Change detection data:
________

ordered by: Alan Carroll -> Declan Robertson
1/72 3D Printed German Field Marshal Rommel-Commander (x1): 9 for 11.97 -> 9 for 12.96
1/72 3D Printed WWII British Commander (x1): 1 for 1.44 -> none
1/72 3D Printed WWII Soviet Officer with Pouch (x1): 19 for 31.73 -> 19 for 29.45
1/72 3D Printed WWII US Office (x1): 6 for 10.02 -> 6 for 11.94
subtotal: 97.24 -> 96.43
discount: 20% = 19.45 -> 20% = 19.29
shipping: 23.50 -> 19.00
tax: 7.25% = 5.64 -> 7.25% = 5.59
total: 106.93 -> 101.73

________

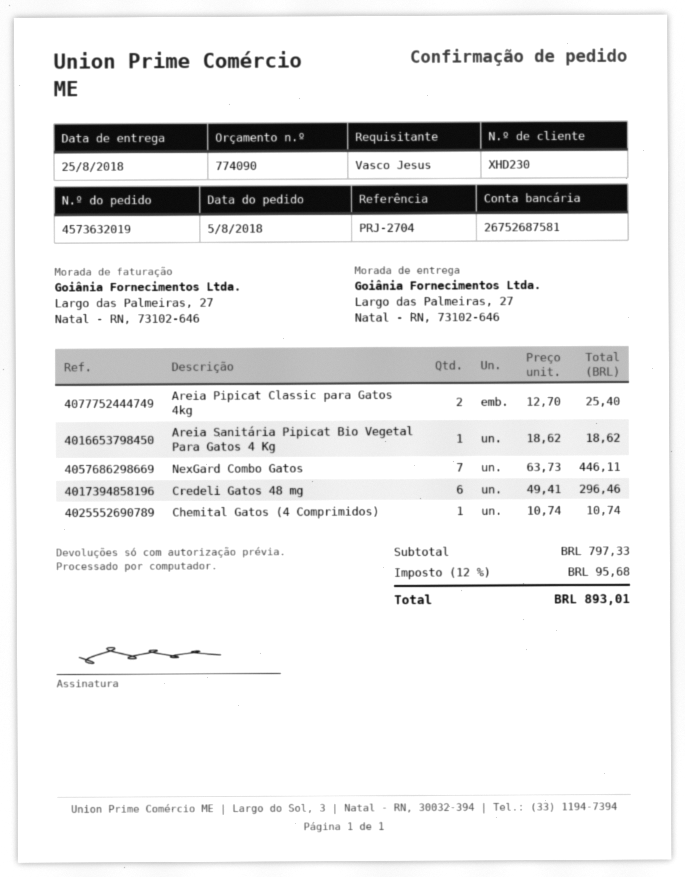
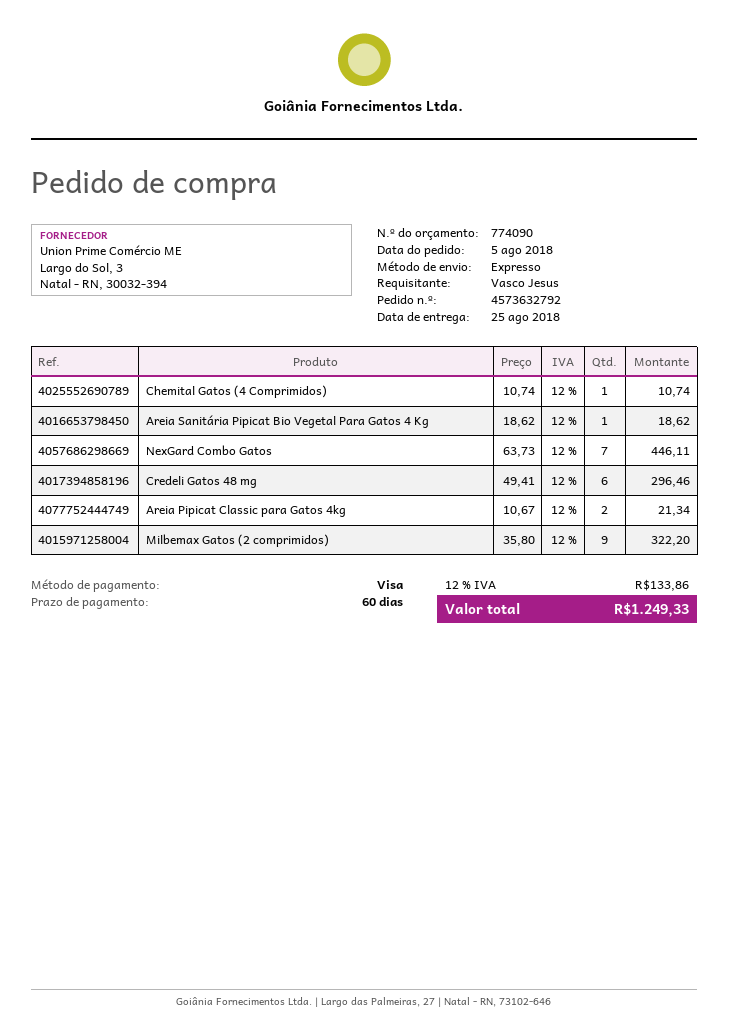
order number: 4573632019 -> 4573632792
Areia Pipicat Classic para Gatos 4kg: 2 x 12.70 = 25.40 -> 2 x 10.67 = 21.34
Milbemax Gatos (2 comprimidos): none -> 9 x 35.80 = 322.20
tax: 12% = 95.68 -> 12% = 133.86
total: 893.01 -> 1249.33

________

### Description of the task
Please copy the lines above from the line with "1/72 3D Printed German" up to and including the line with "total: 106.93 -> 101.73", exactly as written and with nothing else.

### Result of this task
1/72 3D Printed German Field Marshal Rommel-Commander (x1): 9 for 11.97 -> 9 for 12.96
1/72 3D Printed WWII British Commander (x1): 1 for 1.44 -> none
1/72 3D Printed WWII Soviet Officer with Pouch (x1): 19 for 31.73 -> 19 for 29.45
1/72 3D Printed WWII US Office (x1): 6 for 10.02 -> 6 for 11.94
subtotal: 97.24 -> 96.43
discount: 20% = 19.45 -> 20% = 19.29
shipping: 23.50 -> 19.00
tax: 7.25% = 5.64 -> 7.25% = 5.59
total: 106.93 -> 101.73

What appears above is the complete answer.